▶ **What you are asked to do**:
Please print exactly the line containing "- トップページ: TOP3打者/投手+レーダーチャート+注目対決（入力不要）" and every line after it to the end of the records below, and nothing more.

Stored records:
========================================================================
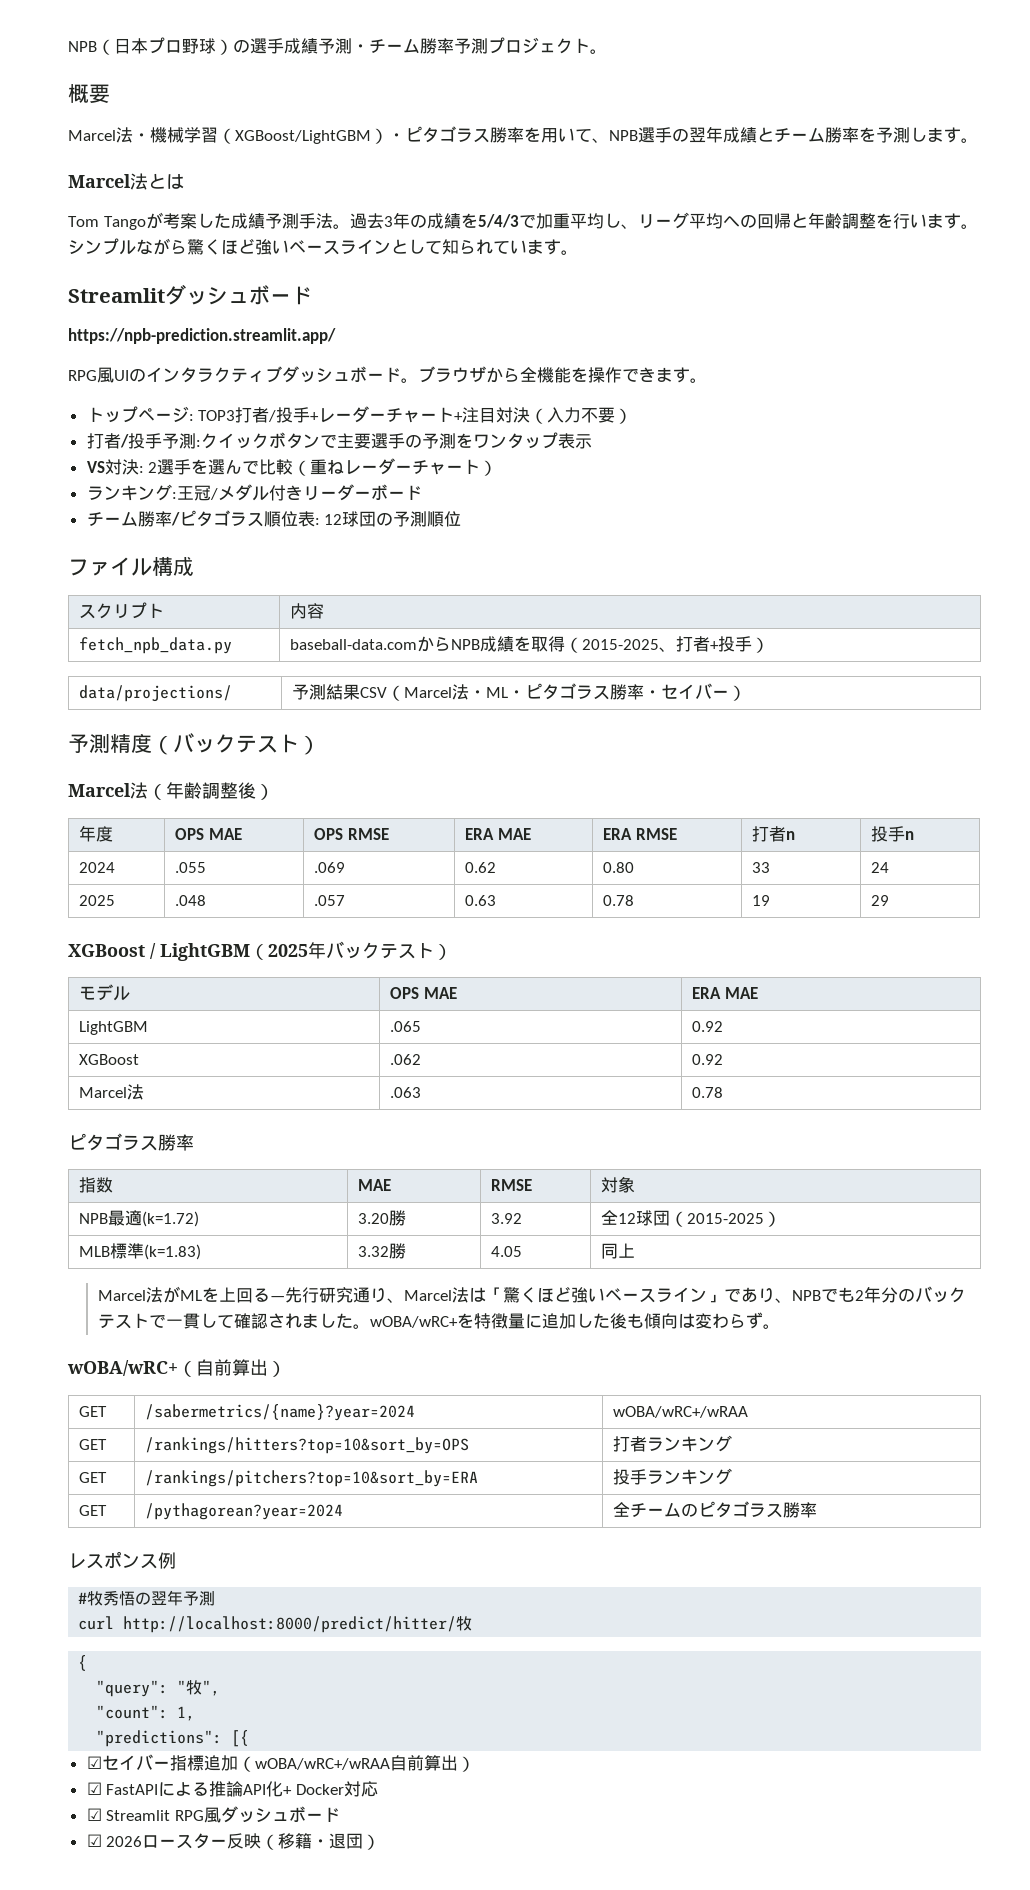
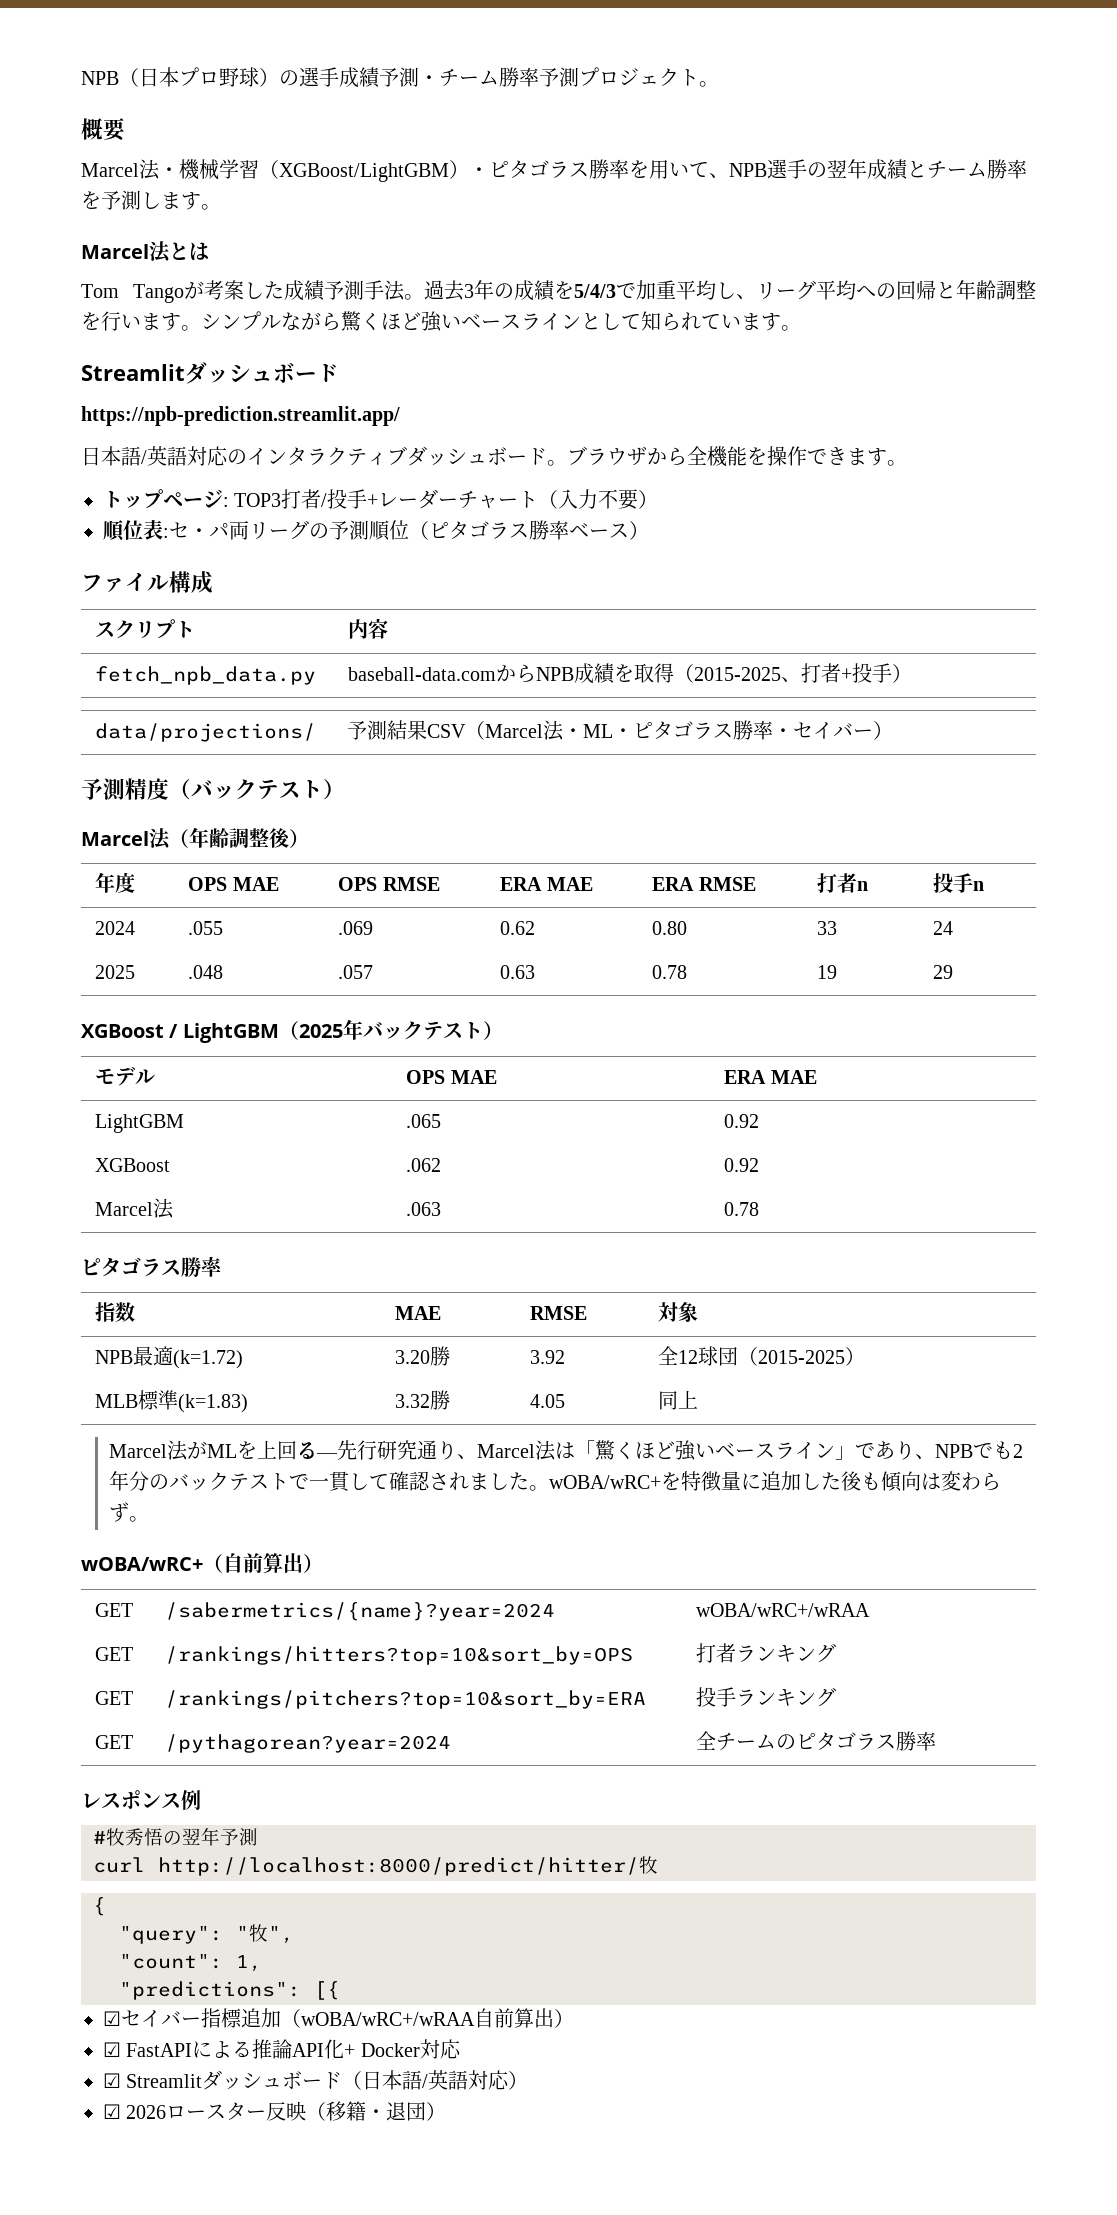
- RPG風UIのインタラクティブダッシュボード。
+ 日本語/英語対応のインタラクティブダッシュボード。
- トップページ: TOP3打者/投手+レーダーチャート+注目対決（入力不要）
+ トップページ: TOP3打者/投手+レーダーチャート（入力不要）
- 打者/投手予測:クイックボタンで主要選手の予測をワンタップ表示
- VS対決: 2選手を選んで比較（重ねレーダーチャート）
- ランキング:王冠/メダル付きリーダーボード
- チーム勝率/ピタゴラス順位表: 12球団の予測順位
+ 順位表:セ・パ両リーグの予測順位（ピタゴラス勝率ベース）
- ☑ Streamlit RPG風ダッシュボード
+ ☑ Streamlitダッシュボード（日本語/英語対応）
========================================================================
▶ **Answer to this exercise**:
- トップページ: TOP3打者/投手+レーダーチャート+注目対決（入力不要）
+ トップページ: TOP3打者/投手+レーダーチャート（入力不要）
- 打者/投手予測:クイックボタンで主要選手の予測をワンタップ表示
- VS対決: 2選手を選んで比較（重ねレーダーチャート）
- ランキング:王冠/メダル付きリーダーボード
- チーム勝率/ピタゴラス順位表: 12球団の予測順位
+ 順位表:セ・パ両リーグの予測順位（ピタゴラス勝率ベース）
- ☑ Streamlit RPG風ダッシュボード
+ ☑ Streamlitダッシュボード（日本語/英語対応）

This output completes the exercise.